The indication for the initial procedure, details of the initial operation, date and location of any revisions, patient cardiovascular risk factors and demographic information, graft and native artery hemodynamic parameters, and outcome were prospectively recorded and entered into a computerized database (Filemaker Pro 4.0, Microsoft, Redmond, Wash). Statistical analysis to determine the relationship between inflow stenosis, as determined by PSV and VR, and subsequent graft patency and limb salvage was performed through use of an independent t test. Correlation of discrete cutoff levels for PSV (> 200, > 250, > 300 cm/s) and VR (> 2.0, > 2.5, > 3.0) with success or failure was determined through use of the Fisher t test.

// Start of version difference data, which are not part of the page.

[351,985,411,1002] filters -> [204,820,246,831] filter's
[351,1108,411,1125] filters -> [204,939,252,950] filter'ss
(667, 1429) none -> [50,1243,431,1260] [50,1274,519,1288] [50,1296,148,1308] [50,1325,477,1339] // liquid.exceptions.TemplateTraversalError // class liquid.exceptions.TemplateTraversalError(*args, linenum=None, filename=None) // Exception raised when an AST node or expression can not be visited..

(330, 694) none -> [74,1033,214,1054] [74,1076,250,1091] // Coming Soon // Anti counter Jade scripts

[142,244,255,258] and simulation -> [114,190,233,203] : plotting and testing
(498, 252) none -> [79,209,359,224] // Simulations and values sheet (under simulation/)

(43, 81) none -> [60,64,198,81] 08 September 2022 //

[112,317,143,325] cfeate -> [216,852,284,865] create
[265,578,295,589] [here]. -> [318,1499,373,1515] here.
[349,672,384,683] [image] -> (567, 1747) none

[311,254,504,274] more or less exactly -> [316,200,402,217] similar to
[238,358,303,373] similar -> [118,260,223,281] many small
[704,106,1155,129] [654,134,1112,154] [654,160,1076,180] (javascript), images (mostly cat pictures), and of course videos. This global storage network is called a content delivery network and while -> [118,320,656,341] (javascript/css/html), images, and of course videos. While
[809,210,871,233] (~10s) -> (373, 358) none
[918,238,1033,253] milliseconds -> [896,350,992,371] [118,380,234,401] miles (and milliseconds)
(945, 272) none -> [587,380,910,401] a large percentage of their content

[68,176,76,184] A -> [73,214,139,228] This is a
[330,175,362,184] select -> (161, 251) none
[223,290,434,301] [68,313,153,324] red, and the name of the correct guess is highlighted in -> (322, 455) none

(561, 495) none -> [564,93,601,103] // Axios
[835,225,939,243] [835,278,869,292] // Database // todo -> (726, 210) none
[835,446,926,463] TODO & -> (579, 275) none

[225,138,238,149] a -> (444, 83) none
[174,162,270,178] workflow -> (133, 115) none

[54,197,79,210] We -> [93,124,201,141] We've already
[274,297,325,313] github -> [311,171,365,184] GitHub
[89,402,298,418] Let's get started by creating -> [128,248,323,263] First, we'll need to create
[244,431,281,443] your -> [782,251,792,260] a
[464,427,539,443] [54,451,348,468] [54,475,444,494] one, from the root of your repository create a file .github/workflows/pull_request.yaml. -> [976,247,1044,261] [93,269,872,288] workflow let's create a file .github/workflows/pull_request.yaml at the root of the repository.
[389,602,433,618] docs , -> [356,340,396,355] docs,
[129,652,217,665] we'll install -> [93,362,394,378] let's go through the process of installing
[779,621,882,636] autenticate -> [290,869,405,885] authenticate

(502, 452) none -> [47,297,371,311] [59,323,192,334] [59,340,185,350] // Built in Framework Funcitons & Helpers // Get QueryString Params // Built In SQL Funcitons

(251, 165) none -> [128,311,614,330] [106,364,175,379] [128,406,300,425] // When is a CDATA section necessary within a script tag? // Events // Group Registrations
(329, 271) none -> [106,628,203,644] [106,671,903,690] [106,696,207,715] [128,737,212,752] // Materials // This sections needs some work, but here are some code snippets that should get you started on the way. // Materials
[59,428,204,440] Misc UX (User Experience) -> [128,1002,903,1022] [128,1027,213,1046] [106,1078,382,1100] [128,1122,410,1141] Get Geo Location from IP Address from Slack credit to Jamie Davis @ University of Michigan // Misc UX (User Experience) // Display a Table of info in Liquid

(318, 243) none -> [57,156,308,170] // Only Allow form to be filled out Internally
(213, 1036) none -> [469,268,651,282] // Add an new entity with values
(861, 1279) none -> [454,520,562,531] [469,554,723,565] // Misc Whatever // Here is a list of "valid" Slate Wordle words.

Results were reported in accordance with the suggested reporting standards for lower extremity arterial procedures as defined by the Society for Vascular Surgery and the North American Chapter of the International Society for Cardiovascular Surgery.¹ The life table method was used to analyze graft patency. Each affected lower extremity was analyzed separately. The assisted primary patency reflected bypass grafts that have remained patent after one or more revisions.

Demographic information 

From 1994 through 1999, 288 patients underwent infrainguinal bypass grafting. One hundred fifty-nine of these grafts were composed of reversed saphenous vein and originated distal to the common femoral artery; they form the basis of this report. The 159 patients (125 male, 34 female) ranged in age from 32 to 91 years (mean, 61 years). Cardiovascular risk factors included a history of cigarette use in 122 patients (77%), hypertension (defined as requiring medication for blood pressure control) in 84 (53%), symptomatic cardiac disease in 71 (45%), diabetes in 69 (43%), renal insufficiency (defined as a creatinine level > 1.5) in 66 (42%), and hyperlipidemia in 38 (24%). Forty-seven patients had undergone a previous arterial reconstruction, including a bypass graft on the contralateral limb (19), an inflow procedure above the inguinal ligament of the operated lower extremity (14), or a previous ipsilateral infrainguinal bypass graft (14). No patient in this study underwent a previous iliac or femoral endarterectomy. Patients undergoing prior aortoiliac reconstructions were included in this review, inasmuch as our study focused on infrainguinal native arterial stenoses.

Initial operation 

The indication for the initial operation was gangrene or a nonhealing wound in 85 patients (53%), ischemic rest pain in 40 (25%), disabling intermittent claudication in 28 (18%), and a popliteal aneurysm in 6 (4%). The inflow artery was the superficial femoral artery (SFA) in 74 patients (47%), the profunda femoris artery in 29 (18%), the popliteal artery in 49 (31%), and a tibial or peroneal artery in 7 (4%). The outflow artery was the popliteal in 85 (53%), a tibial in 51 (32%), and a pedal in 23 (15%). The mean preoperative ABI was 0.49, although 12 patients had calcified tibial arteries that were associated with artificially elevated ABIs. The 12 patients with artificially elevated or inaccurate ABIs did not have their ABI values included in the analysis of ABI data.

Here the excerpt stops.